There are always two map tables required: one for mapping the characters in communications from the client to the server (file name myMapTable.OUT), and a reciprocal table for the character mapping in communications from the server to the Omnis client (file name myMapTable.IN). Omnis provides you with a tool to create these tables, called the Charmap utility. You can find a detailed description of this mapping procedure in the "Omnis Programming" manual (edition November 2005), Chapter 9 "SQL Programming", section "Character Mapping", page 375. This manual is included as a PDF file on the Omnis product DVD.

A special case: Oracle
When using Oracle, the Omnis DAM is not communicating directly with the database server.
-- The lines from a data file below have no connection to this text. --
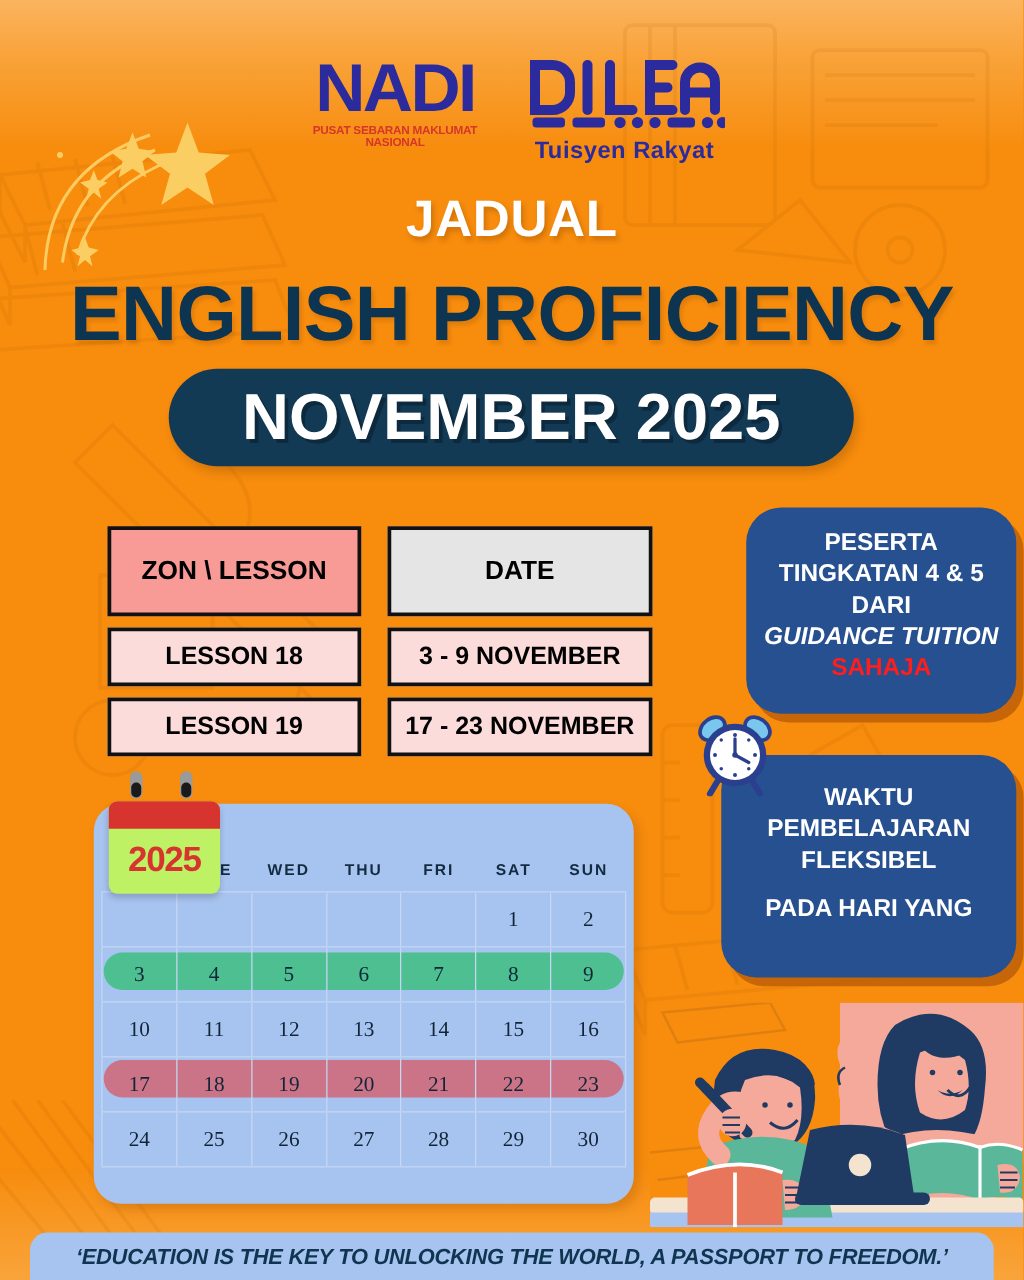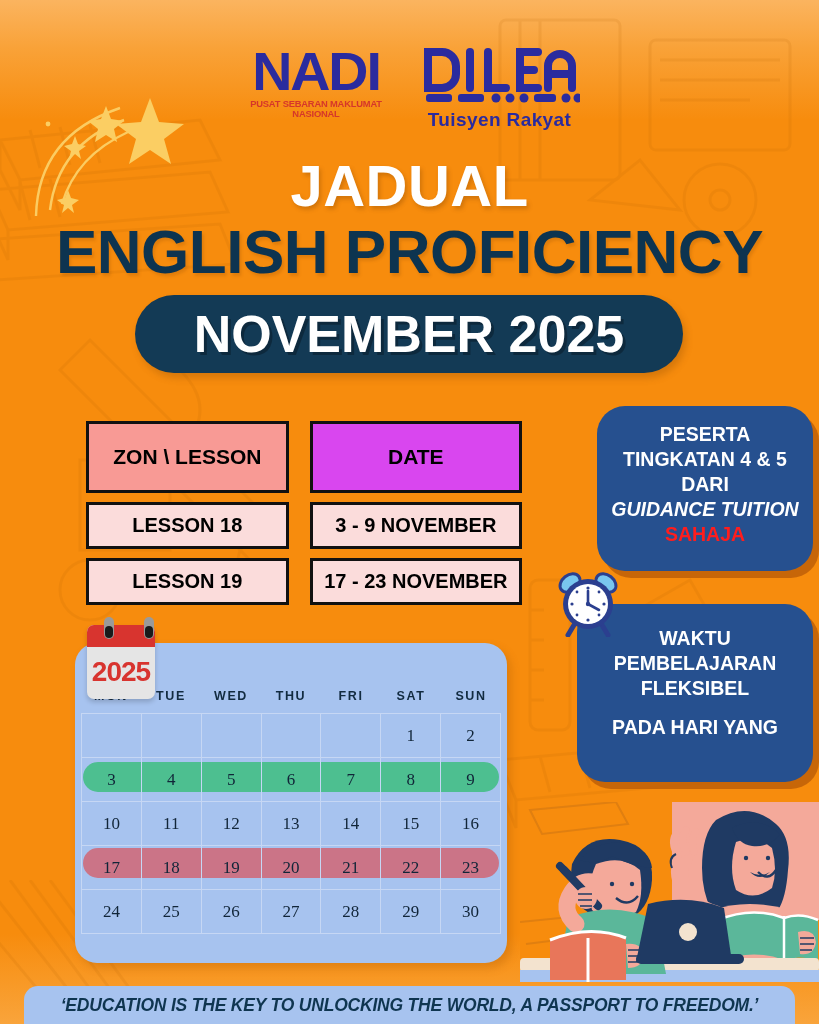"JADUAL" .t-jadual { font-size: 58px -> 41px }
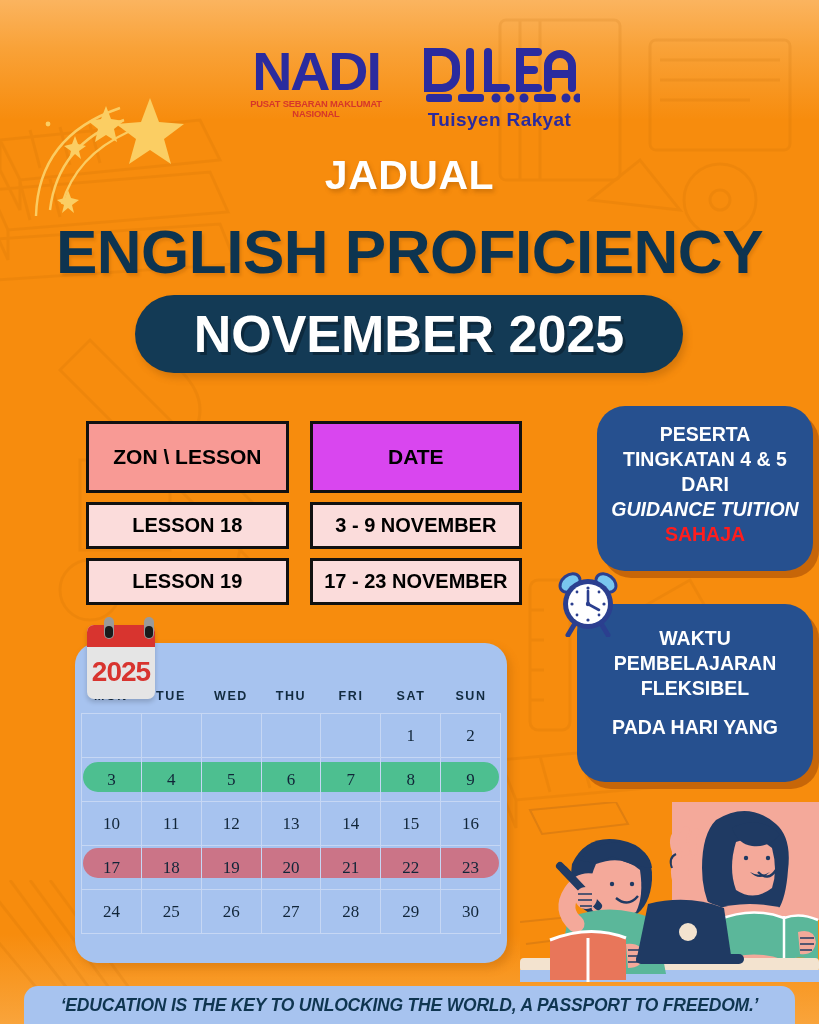"DATE" .head .c-date { background: #d946ef -> #e5e5e5 }
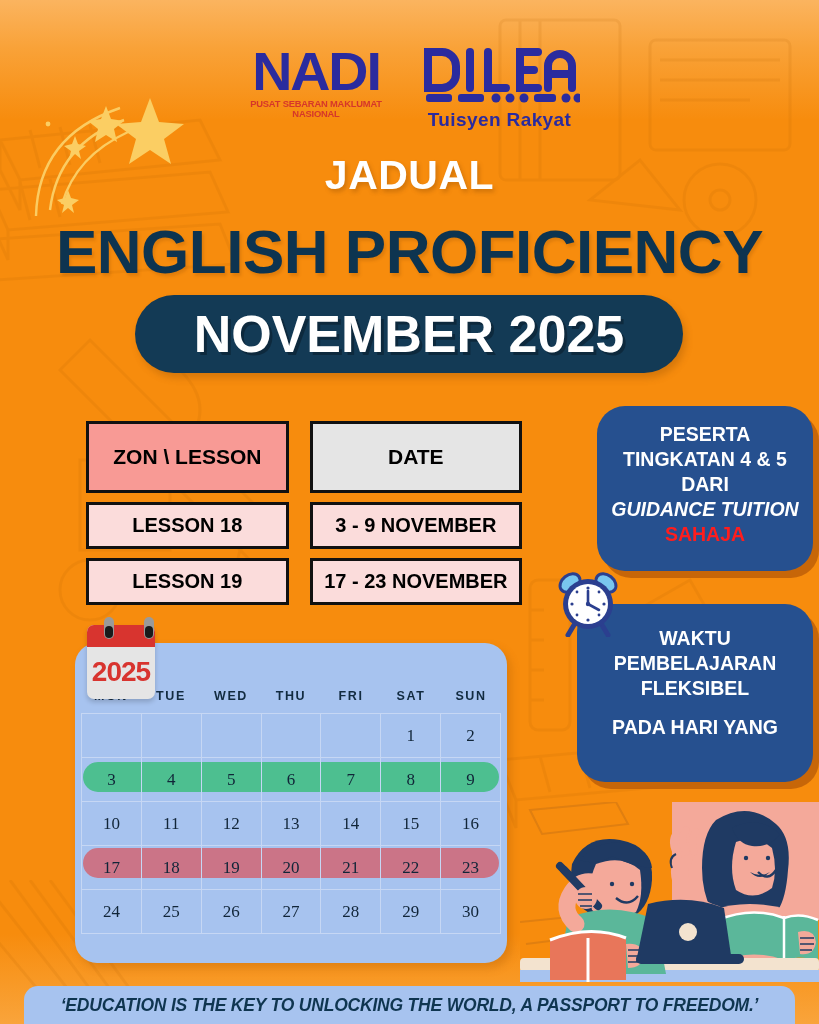"2025" div { background: #e5e5e5 -> #bef264; top: 8px -> 24px; width: 68px -> 89px }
In fact, on the Omnis client you have to have the Oracle clientware installed. The Omnis DAM communicates with the local Oracle clientware and this in turn communicates with the Oracle server.
The mapping of the character sets as described above can be done either by Omnis or in the Oracle clientware. The Oracle clientware however, stores the character set used either in an environment variable NLS_LANG and/or in the Windows Registry in the node:

HKEY_LOCAL_MACHINE\SOFTWARE\ORACLE\HOME0

The value of the environment variable will be preferred, and could contain values such as:

GERMAN_GERMANY.WE8ISO8859P1
or
GERMAN_GERMANY.WE8MSWIN1252

When you first install an Oracle server, by default, the first character set is ISO-8859-1 (Alias Latin-1), and when you install an Oracle client under Windows the second character set is usually set up as Windows-1252. Therefore, the character set problems as described here will typically happen.
Please note that you must map the character sets either by the Oracle client or by Omnis, but not both! Otherwise the special characters would be mapped twice, and that of course will lead to the unexpected results.

A special case: MySQL
With a normal installation of a MySQL server, by default, the character set is ISO-8859-1, like Oracle, but you can set up the character set each time you create a new table on the database, such as:

CREATE TABLE myTable ( ... ) ENGINE=MyISAM DEFAULT CHARSET=latin1;

With the MySQL command

SHOW CHARACTER SET;

You will receive a list of all character sets supported by any particular server, so that you can edit the SQL string to create a server table if necessary as follows:

CREATE TABLE myTable ( ... )ENGINE=MyISAM DEFAULT CHARSET=cp1250;

When MySQL is using the default character set ISO-8859-1 you must set the property

Do MySQL_SessionObj.$charmap.$assign(kSessionCharMapNative)

in the Omnis session object. Then .IN and .OUT map tables are not required anymore.